By Shannon Anderson, author of  Mindset Power: A Kid’s Guide to Growing Better Every Day

Healthy Habit Reboot: 7 Strategies to Help Your Students Regain and Sustain Positive Classroom BehaviorsAs teachers, at the beginning of the year we have the important mission of building a kind and compassionate classroom community. From getting-to-know-you icebreakers to lessons on making good choices, we try to set the stage for a successful year. This is especially important—and challenging—while we’re all still navigating a pandemic and its many effects on children’s social and emotional well-being.

Maybe your class got off to a great start this year, or maybe the start has been rocky. Many kids are stressed, anxious, or traumatized by changes in their lives over the past months. Many students have learning or behavioral challenges that need support. And all kids have social-emotional ups and downs. A combination of these factors—along with the novelty of the new school year wearing off, more relaxed relationships among students, and some forgetfulness—can result in the need for a reboot. We want the social and emotional learning strategies we teach to become regular behaviors. When behaviors become unconscious actions, they become habits. The right kind of habits make a big difference! Our goal is to build the healthy, helpful habits and guide students away from behaviors that disrupt learning for themselves and for other students.

Helpful habits. There are bound to be some wonderful habits your students have adopted in the first few months of school. These habits are useful because they make learning, getting along with others, and maintaining good mental health better. Examples of healthy ones could be productive study habits, practicing mindfulness, or consistently using strategies like “pause, notice, and choose” before reacting to a situation. Naturally you want to do all you can to encourage and support habits like these.

Not-so-helpful habits. On the other hand, you may have noticed students who have developed some habits that lead to less desirable behavior.

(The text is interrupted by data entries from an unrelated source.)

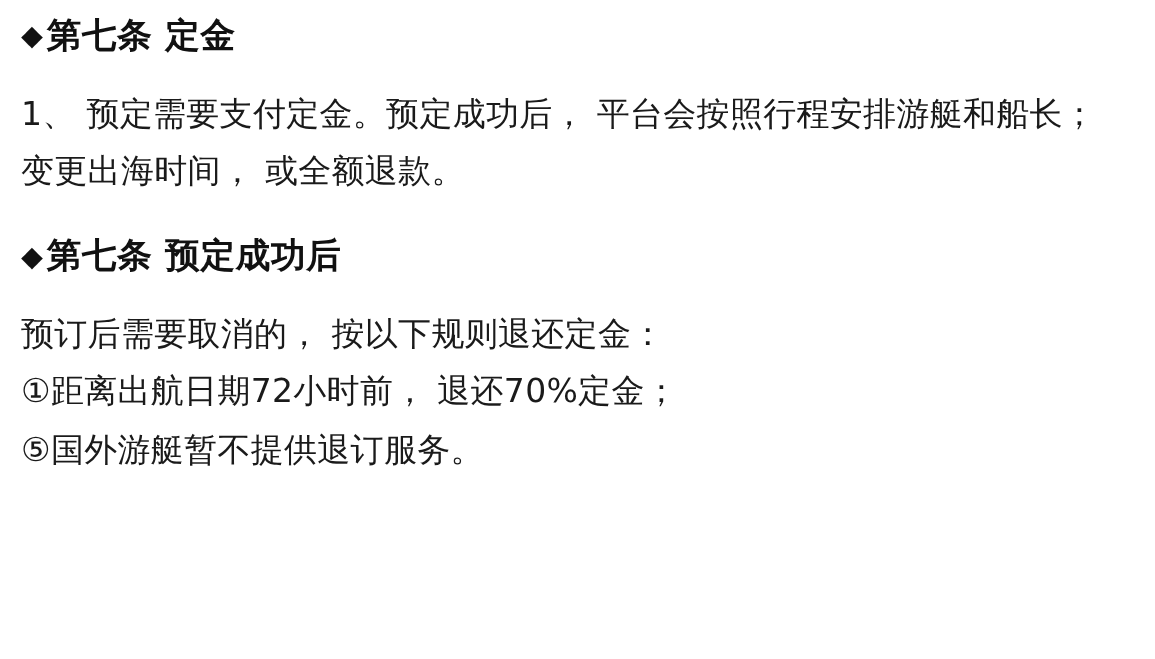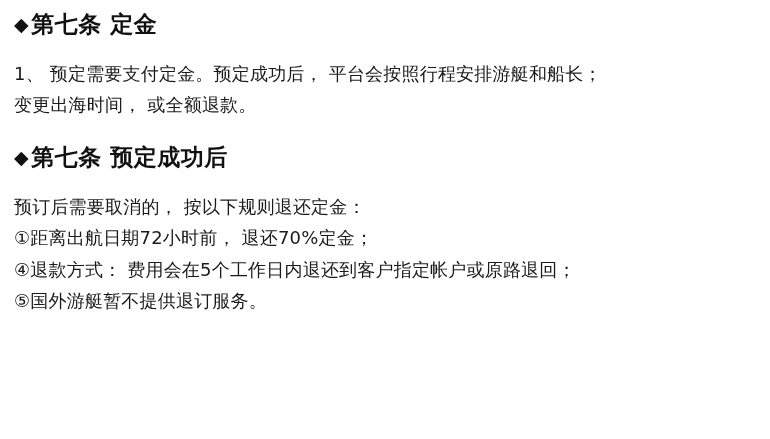"1、 预定需要支付定金。预定成功后， 平台会按照行程安排游艇和船长；" .body-block { font-size: 18px -> 22px }
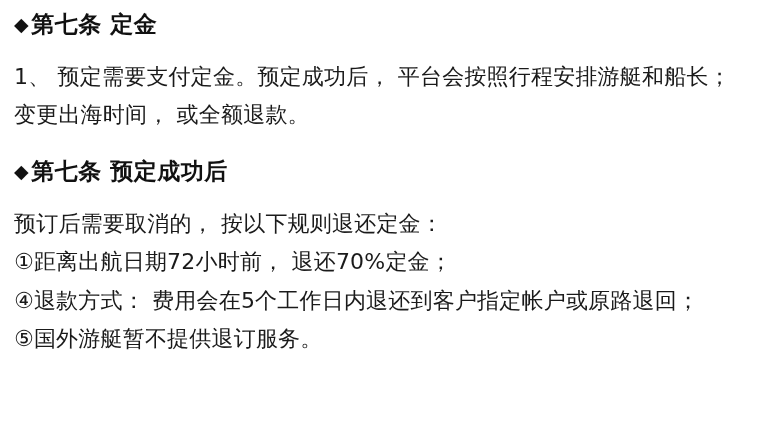"④退款方式： 费用会在5个工作日内退还到客户指定帐户或原路退回；" p.list-line { html: <p>④退款方式： 费用会在5个工作日内退还到客户指定帐户或原路退回；</p> -> none }
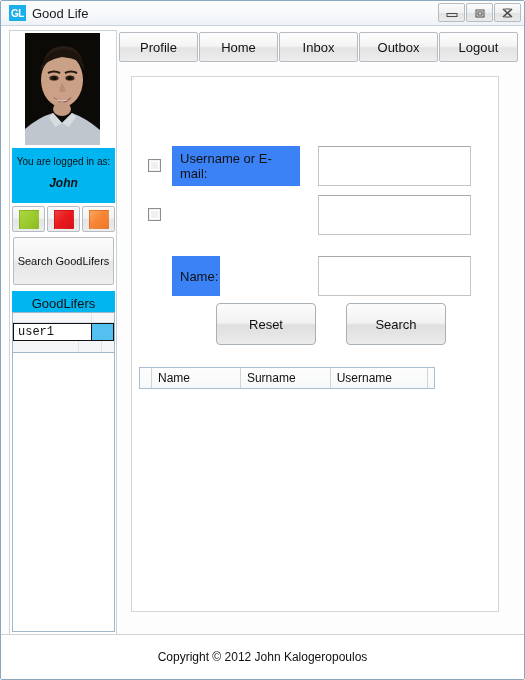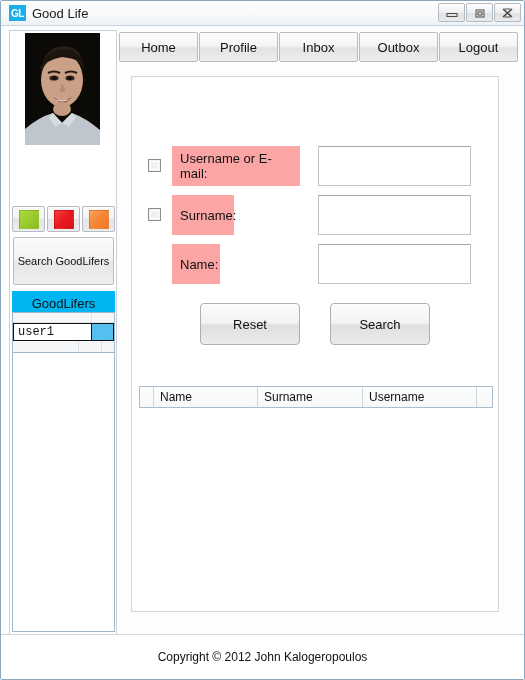"Home" div.nav-tab { order: before "Profile" -> after "Profile" }
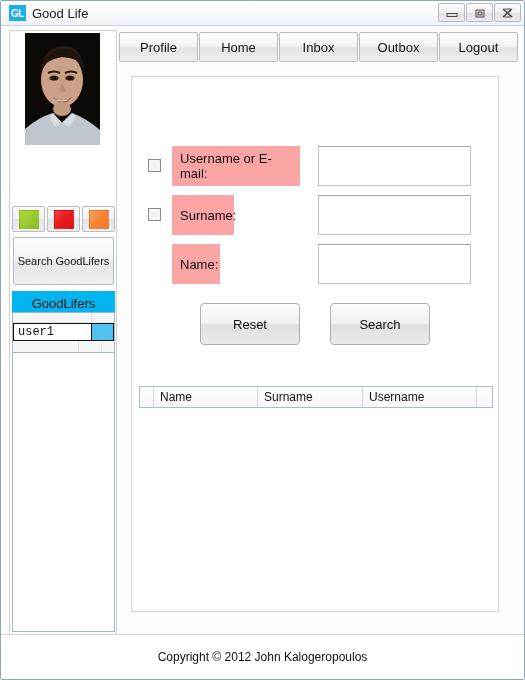"You are logged in as:" div { html: none -> <div> <div>You are logged in as:</div> <div>John</div> </div> }
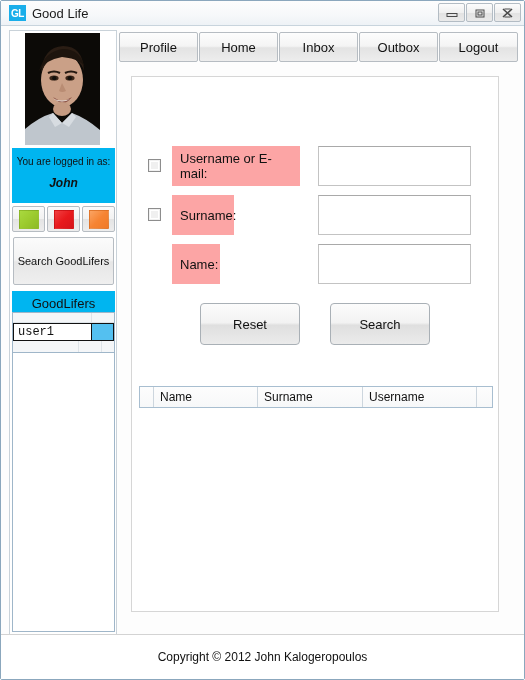"Username or E-mail:" .form-label { background: #fca5a5 -> #3b82f6 }
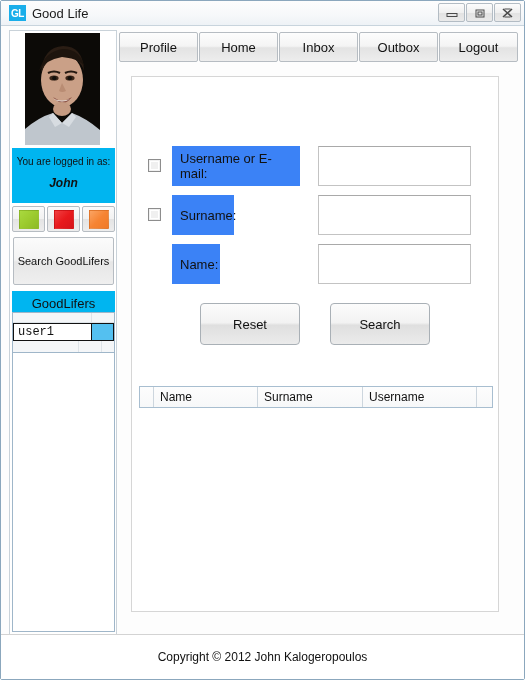"Surname:" div.form-label { html: <div>Surname:</div> -> none }
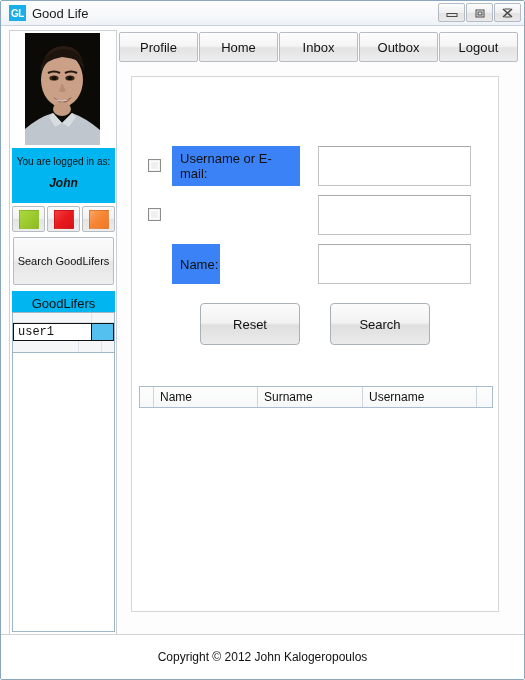"Name:" #row-name { top: 167px -> 179px }
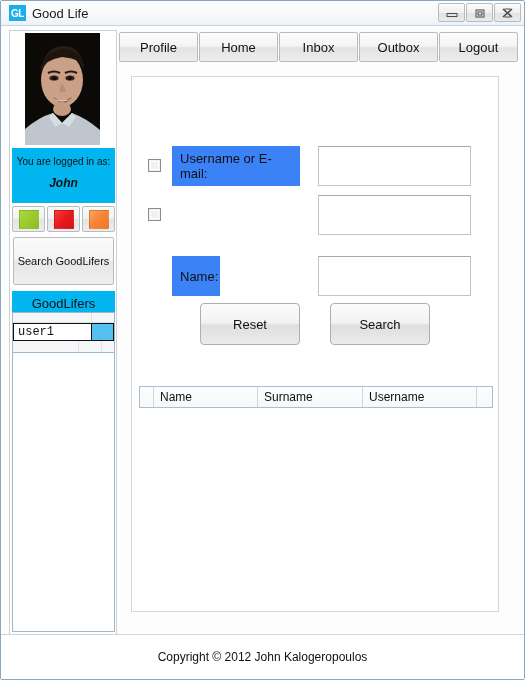"Reset" #button-row { left: 0 -> 16px }
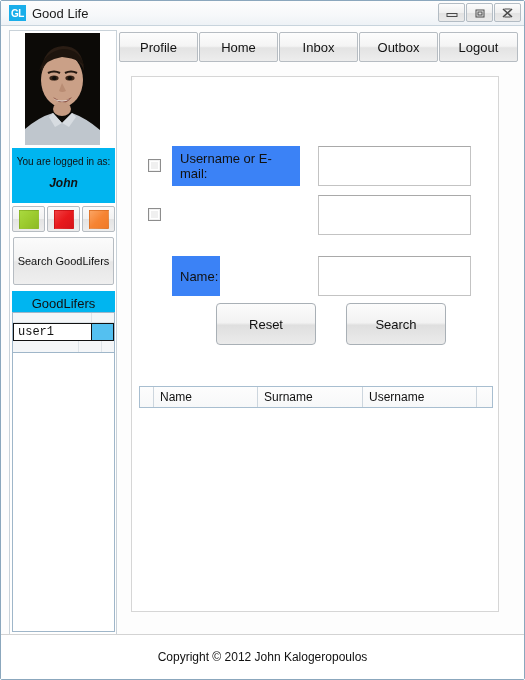"Name" #results-table { margin-top: 19px -> none; width: 354px -> 296px }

Perhaps you have a student or two who automatically raise their hands for help and need to work on building their problem-solving muscles. Maybe there are students who forget to stop and breathe before allowing a situation to cause them anxiety. When these unhealthy habits form, it can be hard to break them.

Mid-year is a good time to revisit goals from the start of the school year and make adjustments to promote positive growth and learning for everyone in the months ahead. Actions that are repeated become automatic. Students need to really be cognizant of a habit to be able to replace it with a more useful one. Here are some strategies you can use to help your students strengthen helpful classroom habits and redirect and reboot to healthier habits where they’re needed.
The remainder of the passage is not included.